Exercise brief: Set down, word for word, every line of the material below from the one containing "order date: 2019-09-20 -> 2019-09-27" through the one containing "Hermès Kelly 32", but none of its pictures.

Dataset records:
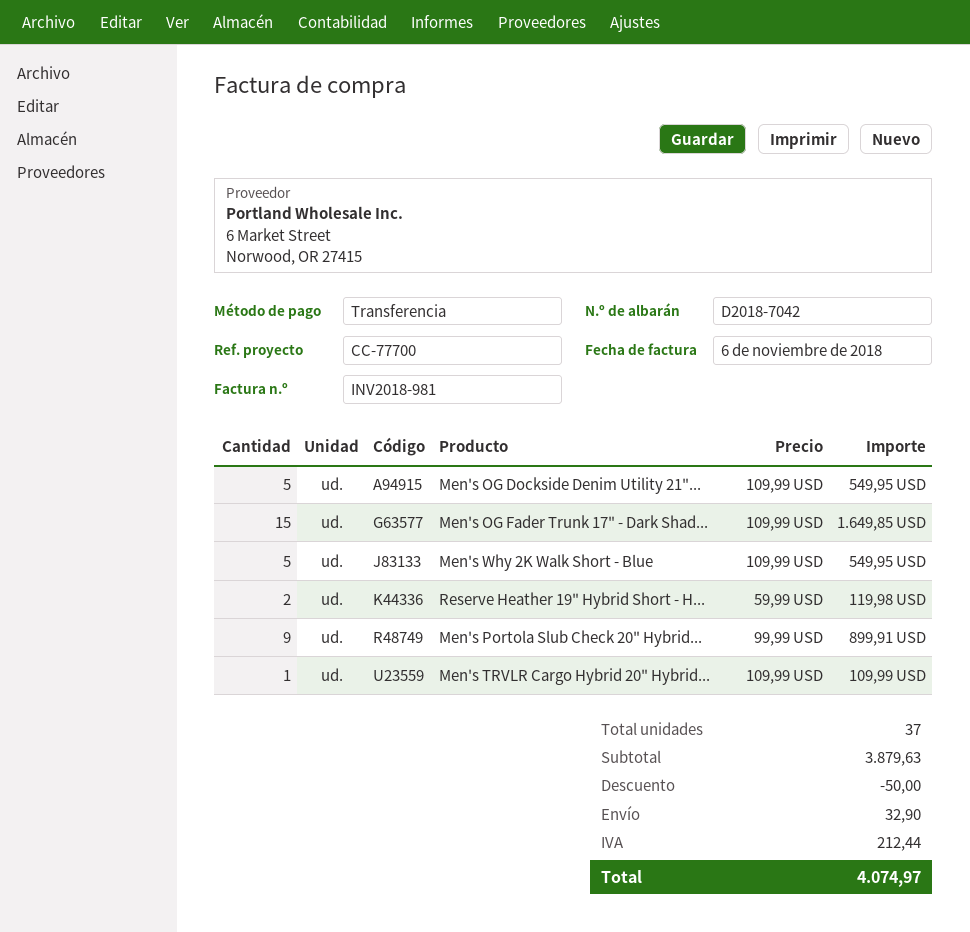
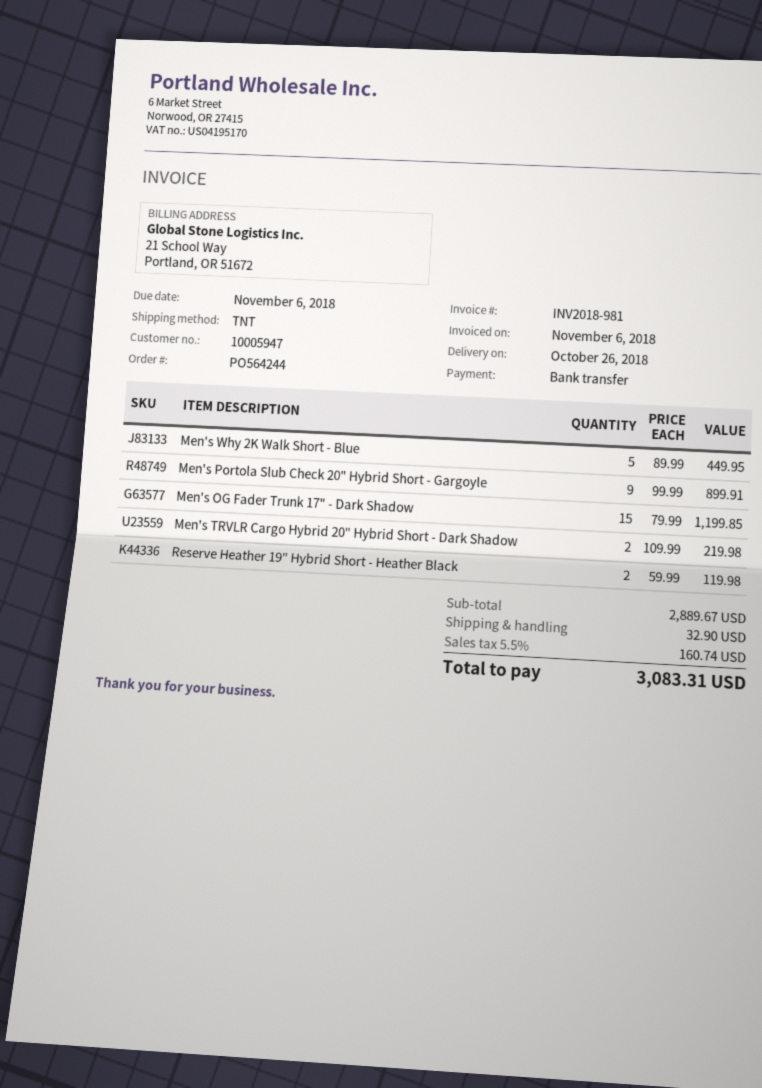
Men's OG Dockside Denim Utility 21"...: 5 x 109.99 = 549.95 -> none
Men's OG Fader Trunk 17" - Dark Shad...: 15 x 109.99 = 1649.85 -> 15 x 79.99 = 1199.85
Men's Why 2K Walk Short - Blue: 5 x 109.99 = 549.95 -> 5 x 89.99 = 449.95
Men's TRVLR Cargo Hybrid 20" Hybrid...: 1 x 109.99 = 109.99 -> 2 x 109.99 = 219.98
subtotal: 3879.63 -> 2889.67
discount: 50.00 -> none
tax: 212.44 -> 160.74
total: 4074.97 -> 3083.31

...

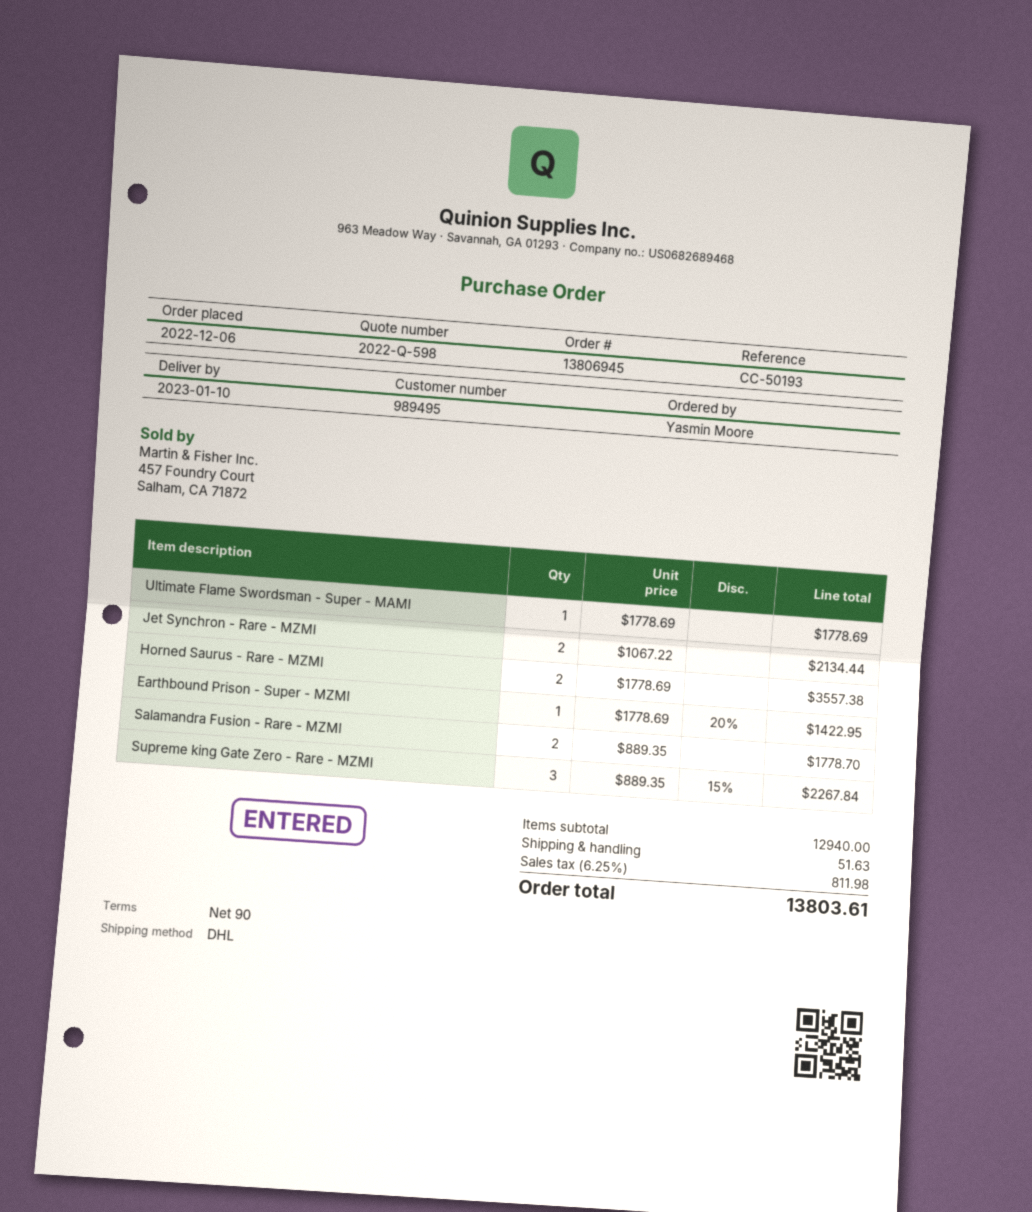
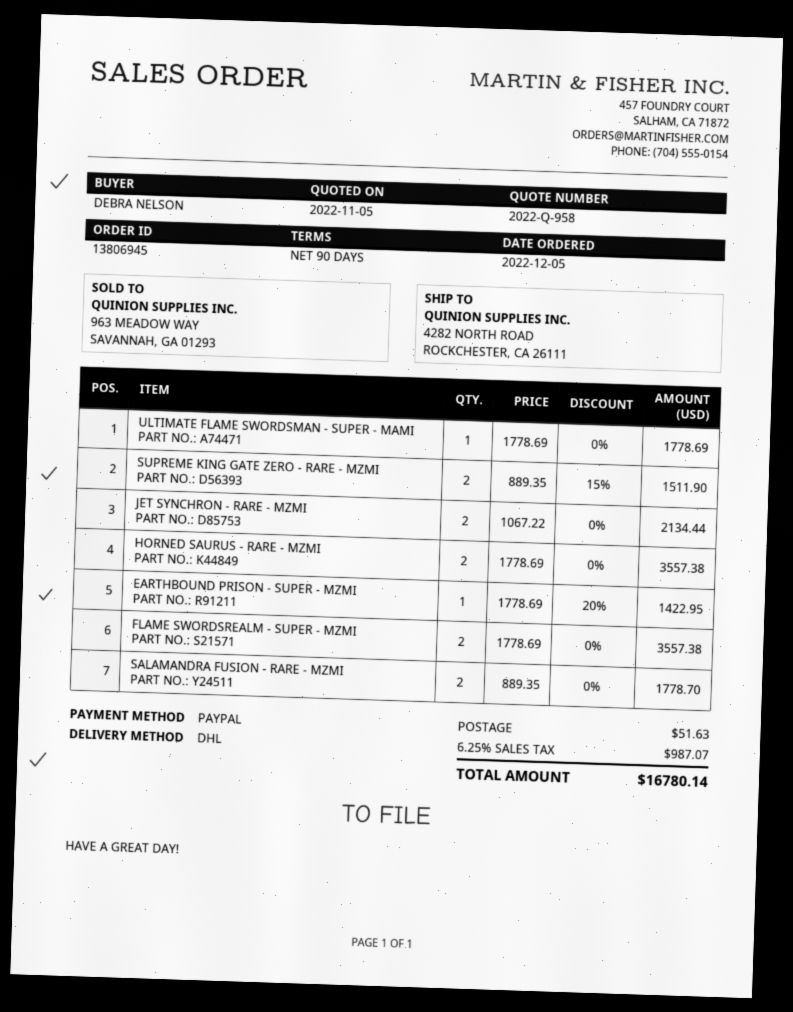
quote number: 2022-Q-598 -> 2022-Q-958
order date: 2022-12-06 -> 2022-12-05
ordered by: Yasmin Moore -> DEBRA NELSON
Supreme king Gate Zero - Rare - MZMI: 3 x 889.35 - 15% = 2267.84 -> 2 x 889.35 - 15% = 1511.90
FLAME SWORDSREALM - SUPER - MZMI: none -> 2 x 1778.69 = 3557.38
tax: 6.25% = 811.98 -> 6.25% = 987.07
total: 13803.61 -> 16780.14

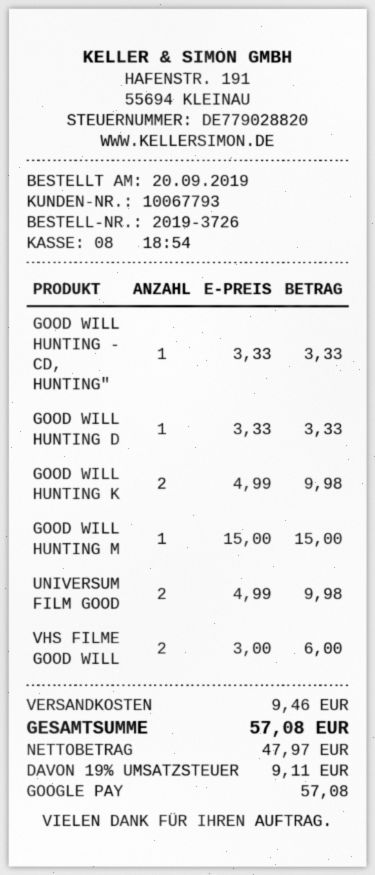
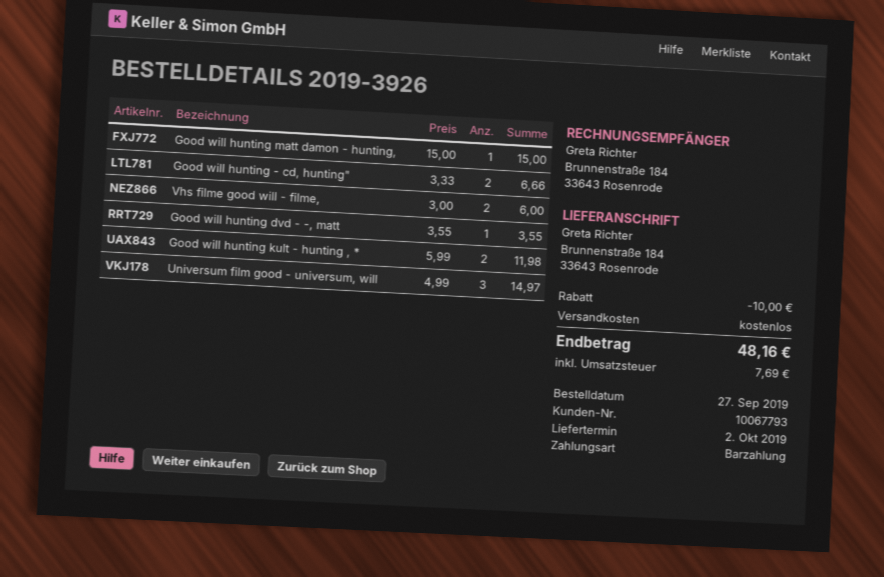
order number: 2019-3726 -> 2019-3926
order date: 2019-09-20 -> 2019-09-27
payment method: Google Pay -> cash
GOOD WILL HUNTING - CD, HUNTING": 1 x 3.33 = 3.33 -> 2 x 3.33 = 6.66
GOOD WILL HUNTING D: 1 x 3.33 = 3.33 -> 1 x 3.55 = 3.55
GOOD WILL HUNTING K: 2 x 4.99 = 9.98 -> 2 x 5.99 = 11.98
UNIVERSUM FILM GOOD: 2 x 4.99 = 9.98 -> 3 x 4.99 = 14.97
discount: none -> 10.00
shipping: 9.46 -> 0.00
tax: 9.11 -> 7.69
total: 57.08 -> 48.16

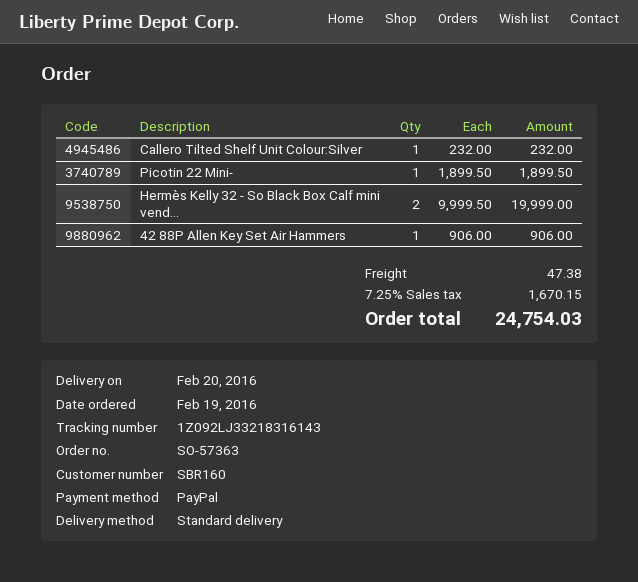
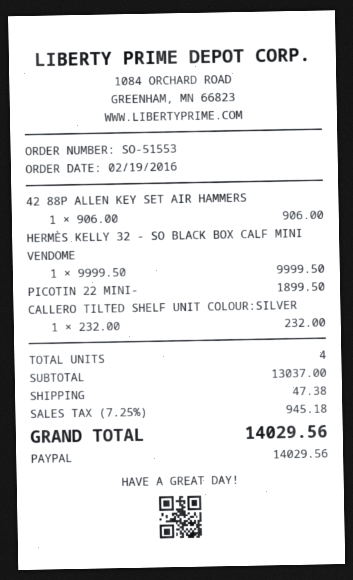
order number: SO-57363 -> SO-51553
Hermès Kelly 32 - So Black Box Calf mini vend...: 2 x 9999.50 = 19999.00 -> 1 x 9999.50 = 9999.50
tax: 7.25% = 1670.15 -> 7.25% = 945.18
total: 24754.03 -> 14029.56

Finished task:
order date: 2019-09-20 -> 2019-09-27
payment method: Google Pay -> cash
GOOD WILL HUNTING - CD, HUNTING": 1 x 3.33 = 3.33 -> 2 x 3.33 = 6.66
GOOD WILL HUNTING D: 1 x 3.33 = 3.33 -> 1 x 3.55 = 3.55
GOOD WILL HUNTING K: 2 x 4.99 = 9.98 -> 2 x 5.99 = 11.98
UNIVERSUM FILM GOOD: 2 x 4.99 = 9.98 -> 3 x 4.99 = 14.97
discount: none -> 10.00
shipping: 9.46 -> 0.00
tax: 9.11 -> 7.69
total: 57.08 -> 48.16

order number: SO-57363 -> SO-51553
Hermès Kelly 32 - So Black Box Calf mini vend...: 2 x 9999.50 = 19999.00 -> 1 x 9999.50 = 9999.50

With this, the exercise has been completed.